Seit 1990 haben sich die existentiellen Bedingungen im Osten Deutschlands radikal verändert. Das betrifft nahezu alle strukturellen, funktionalen und organisatorischen Momente in der Politik, der Wirtschaft, dem Rechtssystem und reicht bis in die private Sphäre hinein, wo der Anspruch an Lebensqualität formuliert und der Lebensstil realisiert wird. Dieser Umbruch erfolgte allerdings nicht isoliert, sondern in einer Periode generell erhöhter Dynamik der Entwicklung auch solcher Bereiche, die durch ihre andere kategoriale Bestimmtheit oft bei der Betrachtung ausgeblendet werden: Technik, Technologie, Demographie und Lebensweise.

Die unterschiedlichen Überlagerungen und Rückkopplungen zwischen den Elementen dieser Systeme zwingen zuweilen zu einer differenzierteren Sichtweise, als bislang üblich. Das gilt um so mehr, wenn sich die Entwicklung bestimmter Subsysteme durch eine dem allgemeinen Trend eher entgegengesetzte Richtung auszeichnet, wenn Teilstrukturen mit einer gewissen Persistenz Brüche in der Entwicklung fast schadlos überstehen und sich zugleich an anderer Stelle positive oder negative Bewegungen scheinbar ohne Ursache bzw. ohne vordergründig erkennbaren Anlaß nur mit Eigendynamik erklären lassen.

Besonders problematisch ist jedoch der Umgang mit einer allgemeinen Rückständigkeit in der sozial-ökonomischen Entwicklung, insbesondere wenn sie regional ausgeprägt ist und sich nicht mit den Maßen der offiziellen Statistik, den Parametern der klassischen Instrumentarien der Raumordnung und Landesplanung oder der Logik der etablierten Politik greifen läßt.

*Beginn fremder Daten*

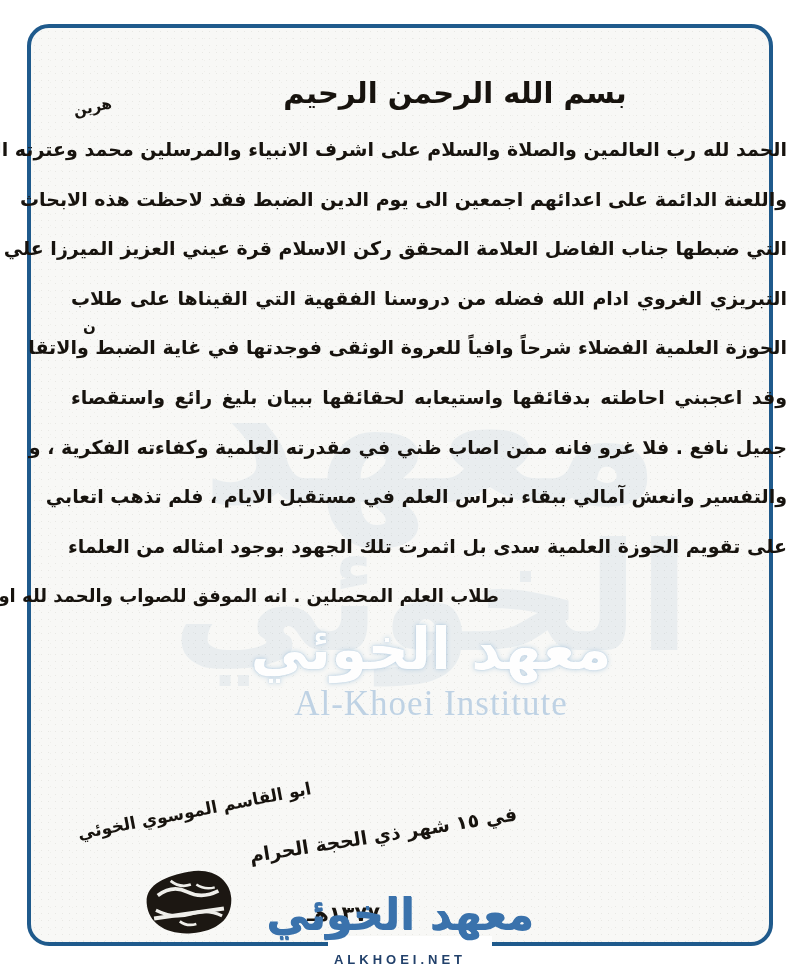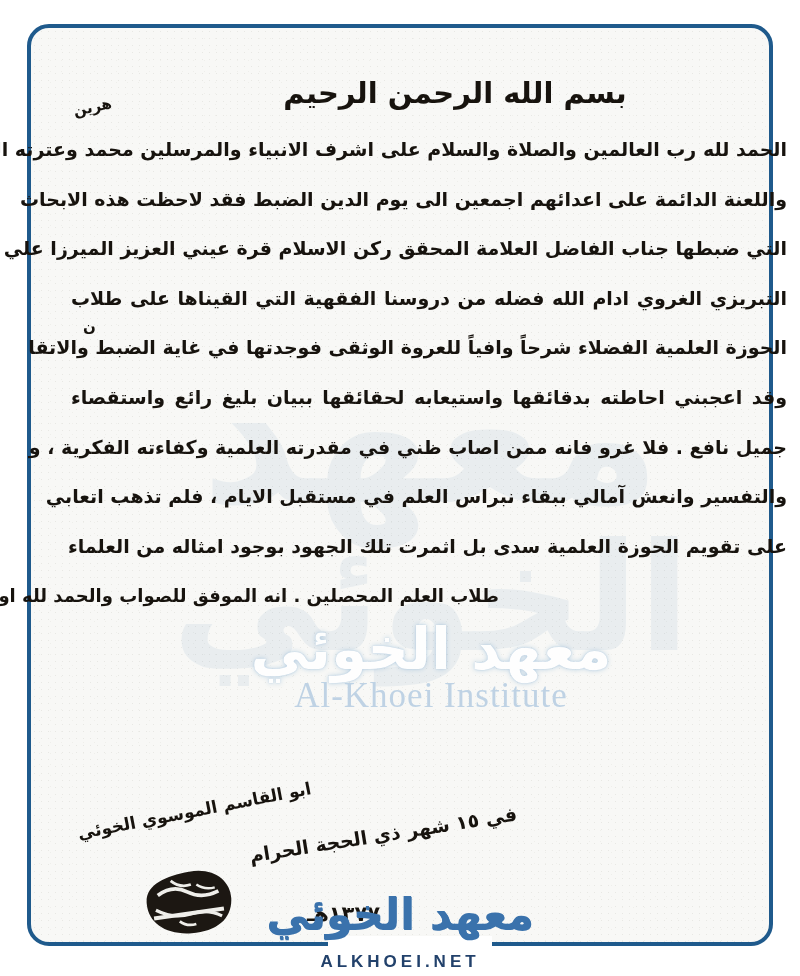"Al-Khoei Institute" .wm-center .en { margin-top: 0 -> 8px }
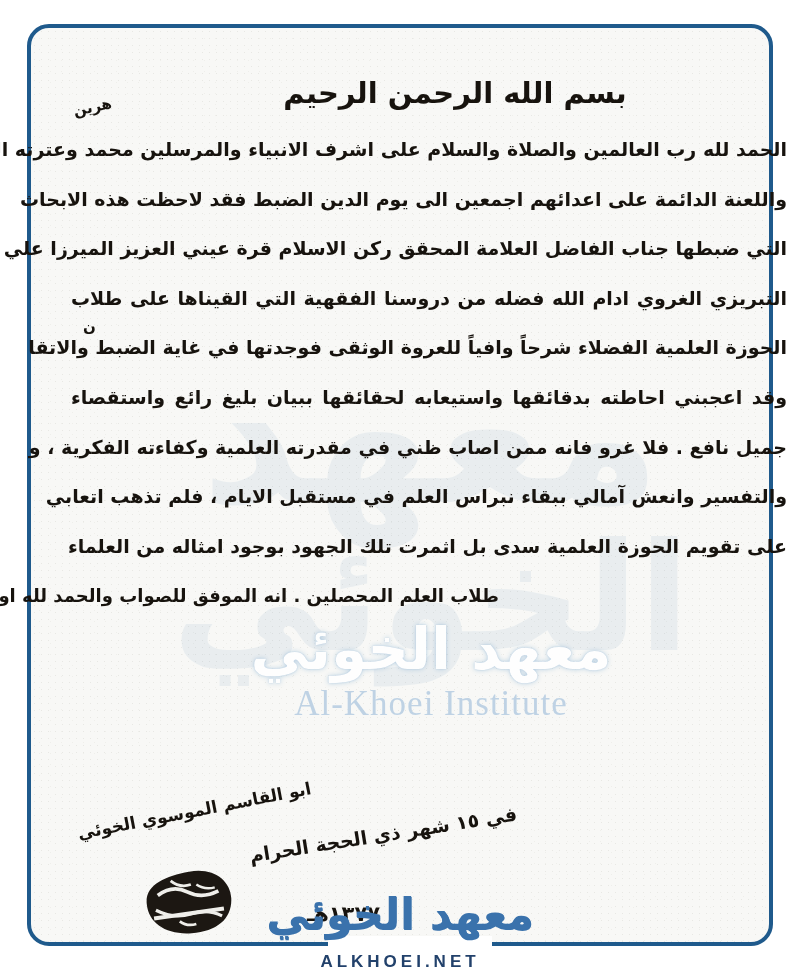"ALKHOEI.NET" .logo-net { font-size: 17px -> 13px }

Die Defizite in der Regionalentwicklung im Osten Mecklenburgs und in Vorpommern sind im Bewußtsein genau dieser Erkenntnis sowie unter Beachtung dieser Perspektive zu bewerten. Analysen der Bevölkerung, der Erwerbstätigkeit, des Steuer- und der Kaufkraft etc. sind zwar eine notwendige Grundlagen für die üblichen Erklärungen, die spezifischen Probleme im Osten unseres Landes zeigen aber mit einer seltenen Klarheit, daß das nicht ausreicht.

In der traditionellen Regionalpolitik dominieren bisher mechanische Ansätze mit Ableitungen aus exakt meßbaren Strukturelementen auf der Basis einer streng naturwissenschaftlichen Logik. Diese Arbeitsweise ist außerordentlich erfolgreich bei klarer Gliederung der Hierarchie in der Region, bei einem relativ stabilen funktionalen Gefüge sowie bei einer ausreichenden räumlichen Dichte. Diese Bedingungen sind im Land Mecklenburg-Vorpommern aber nur selten erfüllt, so daß eine Strukturanalyse zum Aufzeigen von Entwicklungschancen und -risiken sowie zur Bewertung der Entwicklungspotentiale auch andere Wege gehen muß. Weil es an dieser Stelle aber auch ein erhebliches Theoriedefizit gibt, teilen wir die Auffassung der Landesregierung, daß es einer Definition sowie der Untersuchung weiterer Determinanten der regionalen Wettbewerbsfähigkeit bedarf.